Car ce fut sans compter l'apparition soudaine d'une silhouette haute, coiffée de cheveux dorés en bataille, qui éclipsa l'intégralité de son champ de vision – une silhouette facilement identifiable, car elle ne pouvait appartenir qu'à une seule personne dans ce maudit lycée. Miya Atsumu se planta pile sous son nez, véritable barrière entre son crush et elle, à tel point que la lycéenne dut s'arrêter net avant de lui rentrer dedans. Et alors qu'elle levait un regard agacé vers lui, prête à lui sauter à la gorge pour oser se mettre sur son chemin vers Murao, Mahiru se retrouva nez à nez avec la dernière édition de l'Inarizaki Today.
— T'es sérieuse, là ? grogna-t-il avec toute la hargne qui le caractérisait.

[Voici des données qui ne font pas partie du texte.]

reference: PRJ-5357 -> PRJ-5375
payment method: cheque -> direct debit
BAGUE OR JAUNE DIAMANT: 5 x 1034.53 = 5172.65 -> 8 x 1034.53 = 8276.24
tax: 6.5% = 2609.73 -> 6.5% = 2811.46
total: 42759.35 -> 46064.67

Elle recula la tête, tant pour réduire la distance quasiment inexistante entre eux que pour déchiffrer les mots scandés par le gros titre du journal : « Début de la saison pour les équipes de volley : Miya Atsumu encore trop immature pour mener son équipe à la victoire ? »
Un sourire amusé, presque suffisant, lui monta aux lèvres au souvenir du moment où elle les avait écrits. OK, elle n'y était peut-être pas allée du dos de la cuillère... Mais quelle idée, lui aussi, d'être venu lui taper sur les nerfs juste avant la rédaction de l'article ? Il l'avait un peu cherchée, quand même. La reporter leva les yeux vers Atsumu et son visage contrarié : sous ses épais sourcils froncés par la colère, ses yeux noisette tiraient vers un noir à glacer le sang et la courbe de ses lèvres ne formait plus qu'une ligne fine tant il les serrait.

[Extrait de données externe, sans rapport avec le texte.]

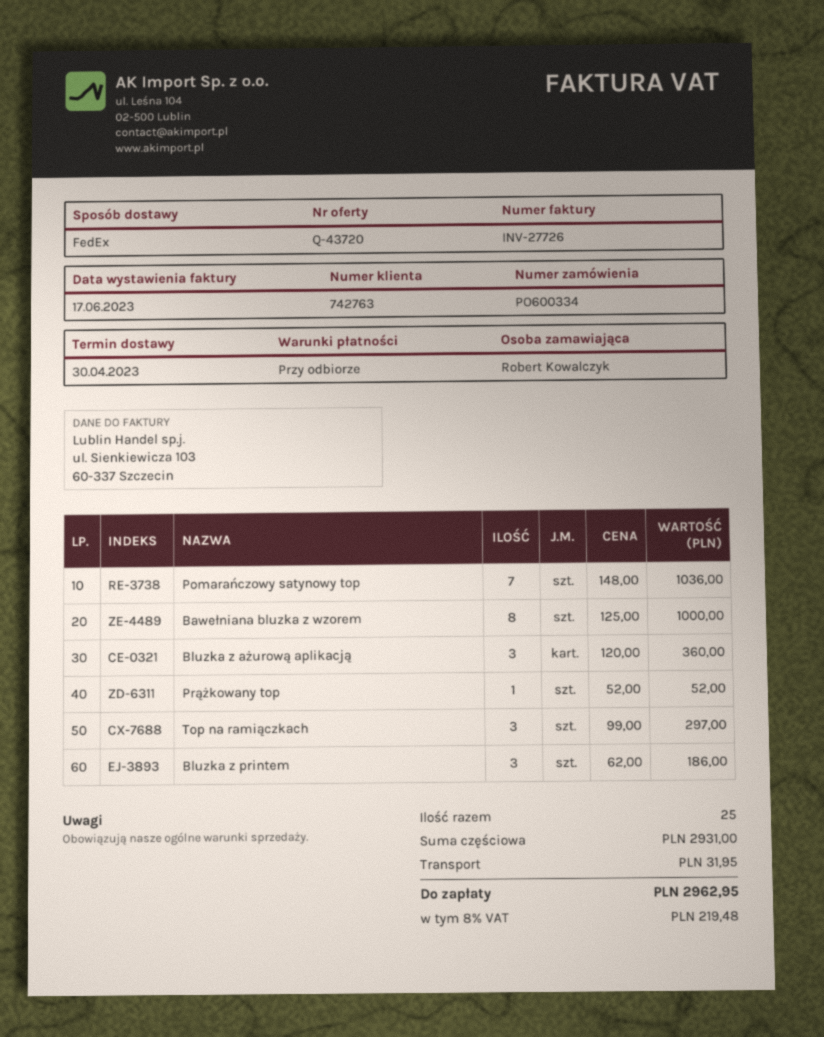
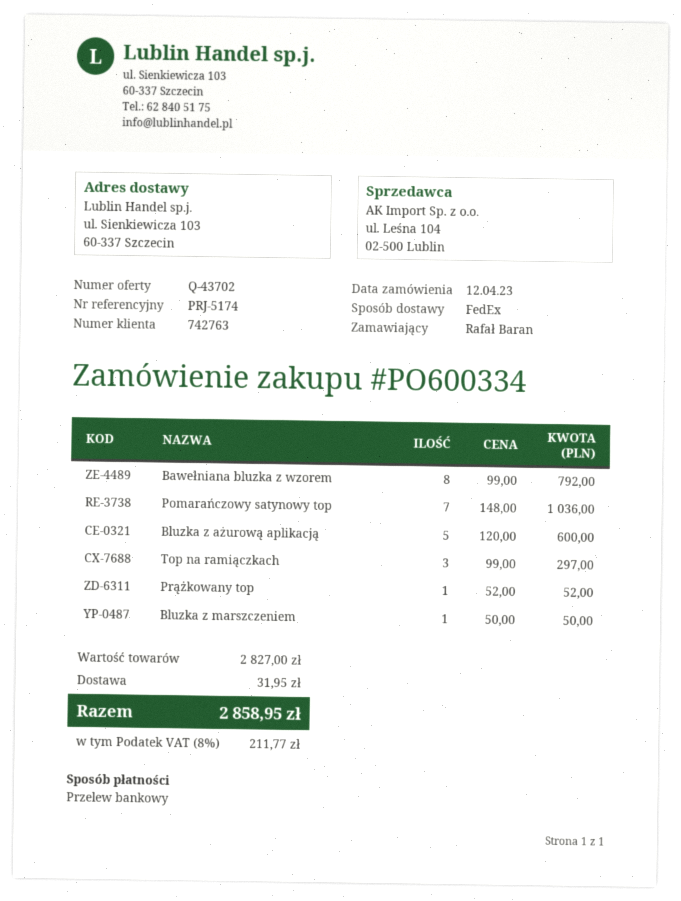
quote number: Q-43720 -> Q-43702
ordered by: Robert Kowalczyk -> Rafał Baran
Bawełniana bluzka z wzorem: 8 x 125.00 = 1000.00 -> 8 x 99.00 = 792.00
Bluzka z ażurową aplikacją: 3 x 120.00 = 360.00 -> 5 x 120.00 = 600.00
Bluzka z printem: 3 x 62.00 = 186.00 -> none
Bluzka z marszczeniem: none -> 1 x 50.00 = 50.00
subtotal: 2931.00 -> 2827.00
tax: 8% = 219.48 -> 8% = 211.77
total: 2962.95 -> 2858.95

— Oh, salut Miya-kun, roucoula-t-elle dans un sourire innocent. Tu as lu mon article ?
— C'est quoi, ces conneries ?! l'attaqua-t-il aussitôt. Trop immature pour gagner ? Sérieusement ?
Elle grimaça, faussement ennuyée.
— Ah. Visiblement il ne t'a pas plu.
— Dis carrément que c'est de ma faute si on a perdu le match, aussi !
— Bah en même temps, je veux pas dire, mais c'est ton service raté qui a donné le point à l'adversaire.
Pour plus de culot, à peine eut-elle haussé les épaules que l'adolescente le contourna comme pour mettre fin à la conversation. Sans surprise, le volleyeur réagit au quart de tour.
— Quoi ?! s'exclama-t-il, en la dépassant pour de nouveau se planter devant elle. Et à cause de quoi je l'ai raté, ce service, rappelle-moi ?
Mahiru fit mine de réfléchir, l'indexe posé au coin de la mâchoire dans un geste qui se voulait songeur – et surtout, volontairement énervant.
— Hum, ta concentration limitée ? Tes petites colères de gamin ? Ou bien ton incapacité a gérer ton stress sans t'en prendre à la moitié du monde ?
Ses mots firent mouche, rien qu'à voir la façon dont ses pupilles se rétractèrent dans leurs iris et la façon dont les muscles de sa mâchoire serrée tressaillaient par intermittence. Elle avait hésité à ajouter ses capacités médiocres au volley-ball, mais l'un comme l'autre savaient très bien que son talent n'était plus à prouver – et ça n'aurait fait qu'envenimer les choses plus que de raison. Quoique, ça aurait été drôle.
Atsumu n'en démordit pas, les narines déjà dilatées de colère :
— Au cas où t'aurais oublié, c'est toi qui est venue atchoumer pendant mon match, et c'est toi qui a décidé de venir me prendre la tête après. Je m'en prends pas à la moitié du monde ; on sait très bien que la moitié du monde est là pour emmerder l'autre, la preuve !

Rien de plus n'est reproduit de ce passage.